*WHAT IS BEING ASKED*. The entries need to be copied exactly as they stand, images left out.

*GIVEN DATA*.
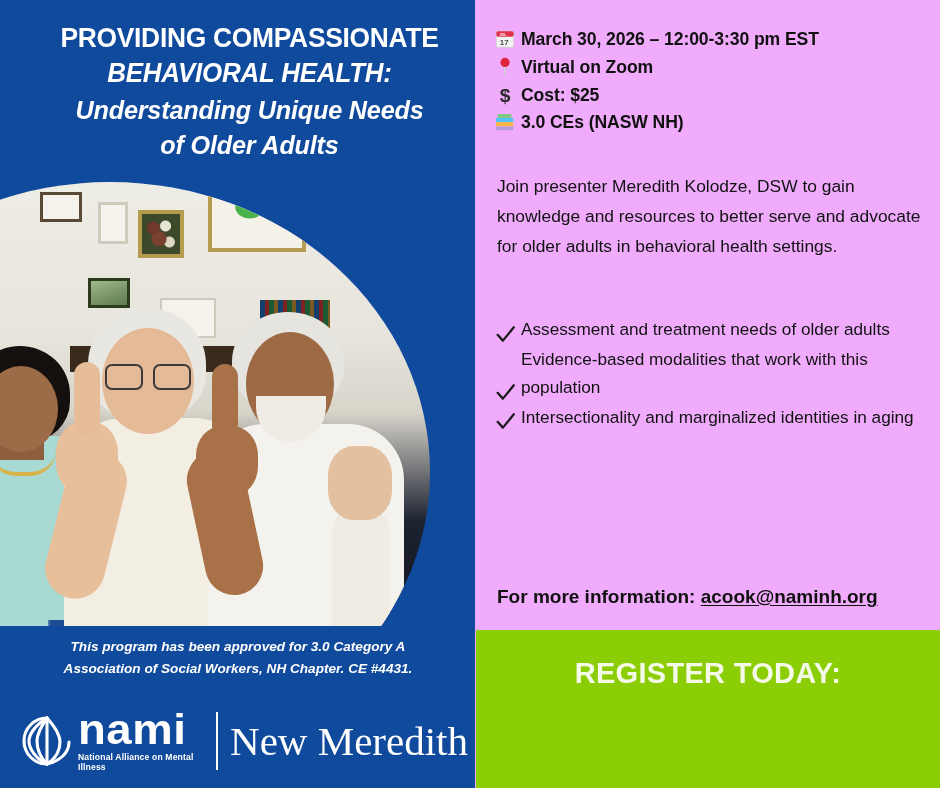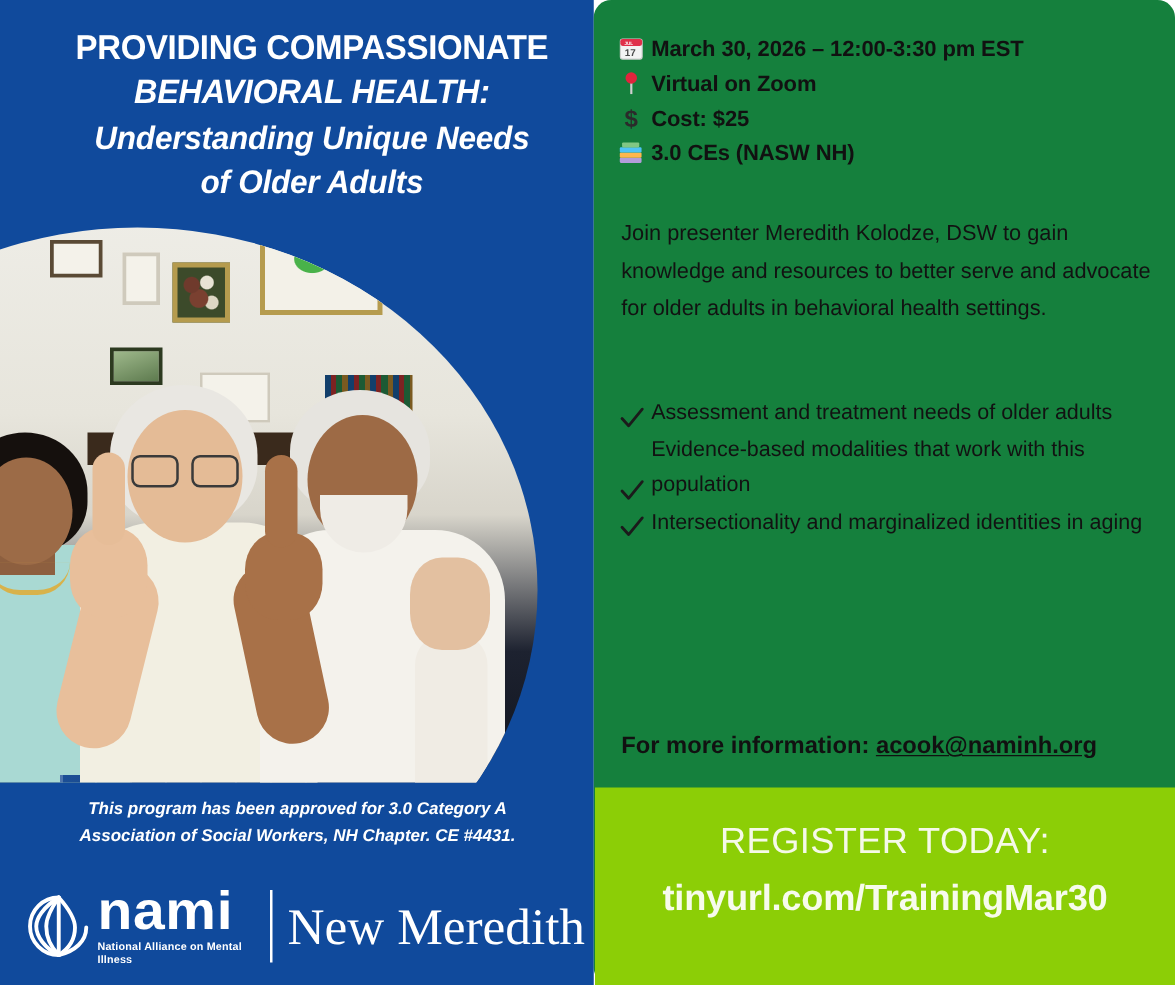--- a/index.html
+++ b/index.html
@@ -201,8 +201,7 @@
     position: absolute;
     left: 475px; top: 0;
     width: 465px; height: 788px;
-    background: #15803d;
-    border-radius: 14px;
+    background: #f0abfc;
   }
 
   .fact-list {

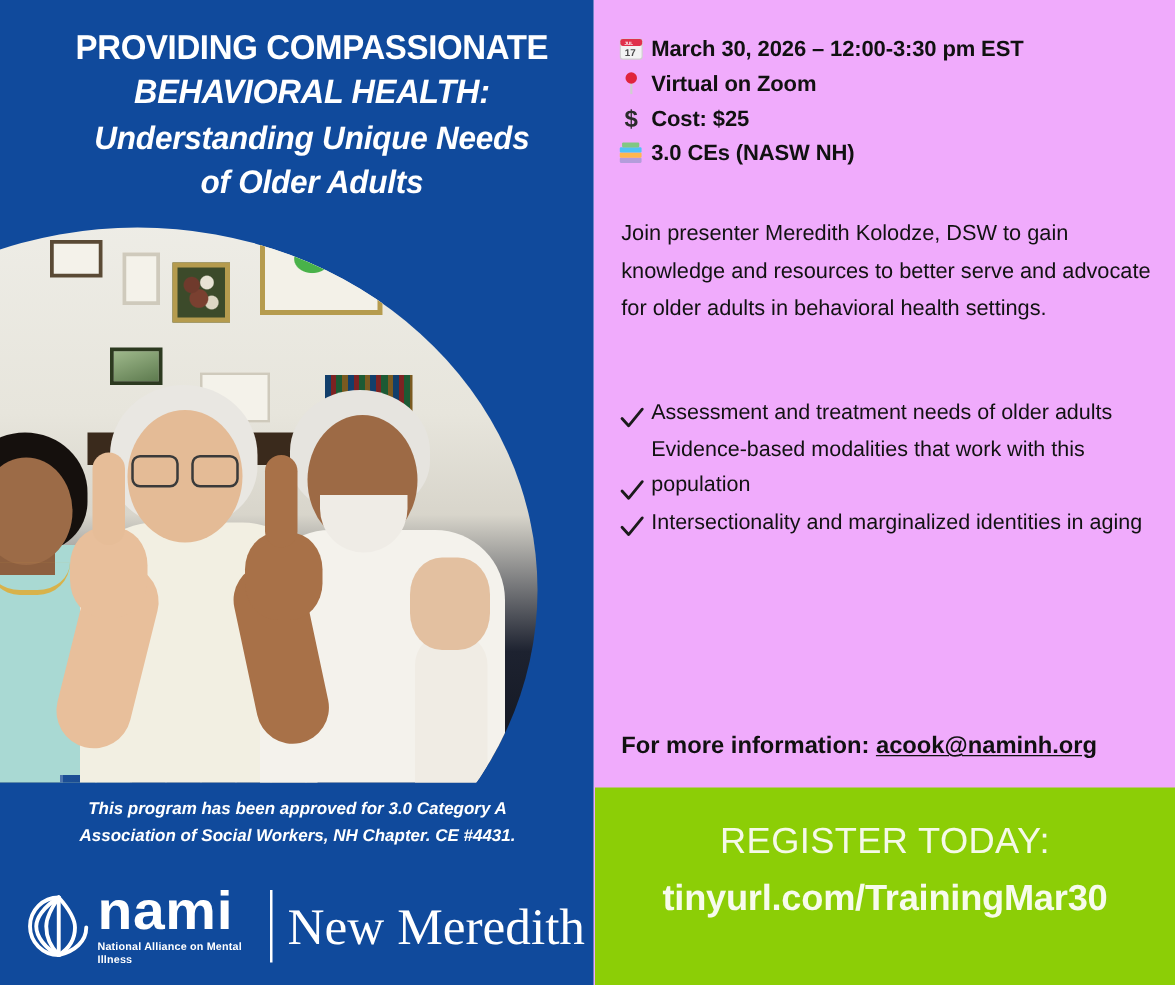--- a/index.html
+++ b/index.html
@@ -285,7 +285,7 @@
   .register-title {
     color: #F5F9E8;
     font-size: 29px;
-    font-weight: normal;
+    font-weight: bold;
     letter-spacing: 0.3px;
     line-height: 1.2;
   }

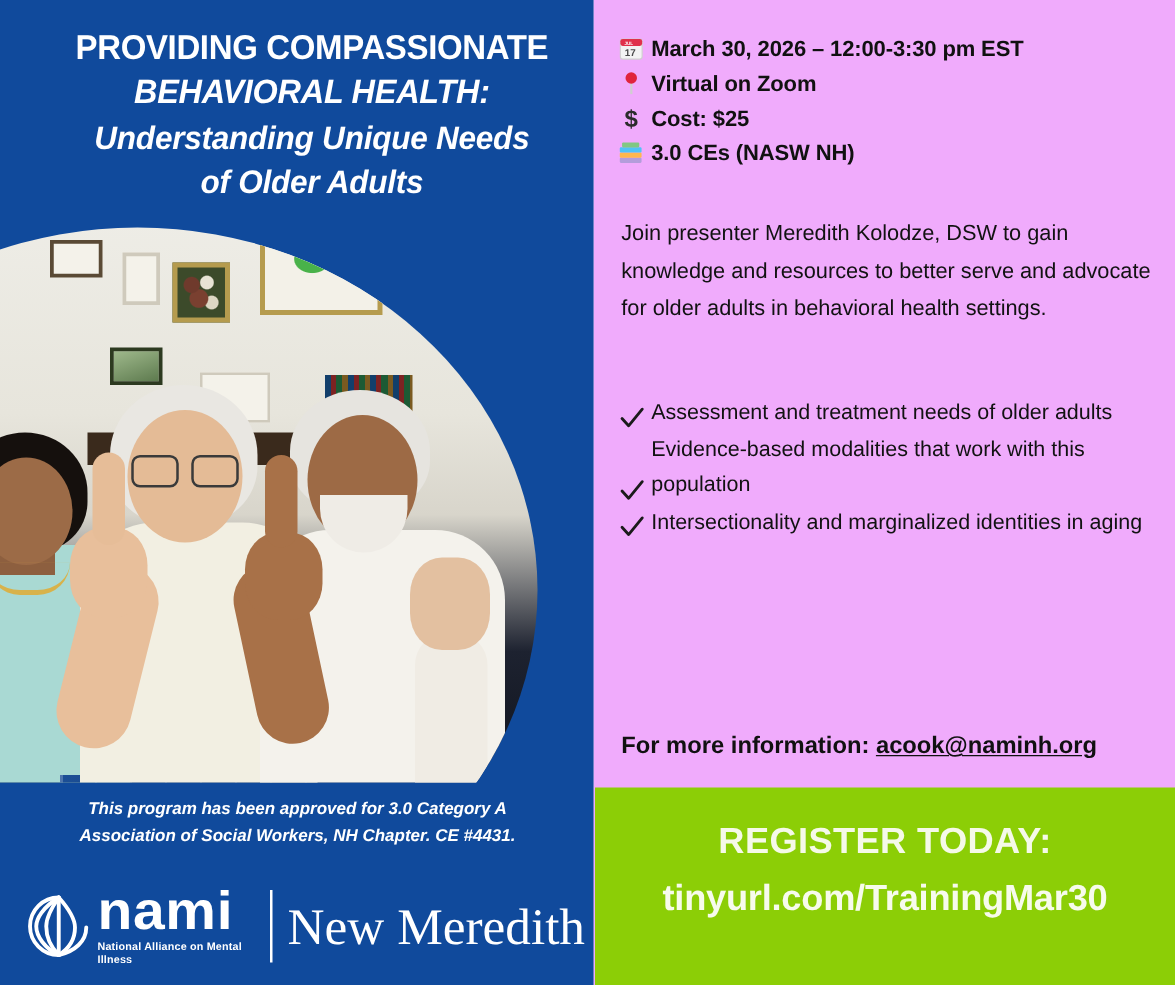--- a/index.html
+++ b/index.html
@@ -471,7 +471,6 @@
 
   <div class="register">
     <div class="register-title">REGISTER TODAY:</div>
-    <div class="register-url">tinyurl.com/TrainingMar30</div>
   </div>
 
 </div>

*COMPLETED EXERCISE*.
--- a/index.html
+++ b/index.html
@@ -201,8 +201,7 @@
     position: absolute;
     left: 475px; top: 0;
     width: 465px; height: 788px;
-    background: #15803d;
-    border-radius: 14px;
+    background: #f0abfc;
   }
 
   .fact-list {

--- a/index.html
+++ b/index.html
@@ -285,7 +285,7 @@
   .register-title {
     color: #F5F9E8;
     font-size: 29px;
-    font-weight: normal;
+    font-weight: bold;
     letter-spacing: 0.3px;
     line-height: 1.2;
   }

--- a/index.html
+++ b/index.html
@@ -471,7 +471,6 @@
 
   <div class="register">
     <div class="register-title">REGISTER TODAY:</div>
-    <div class="register-url">tinyurl.com/TrainingMar30</div>
   </div>
 
 </div>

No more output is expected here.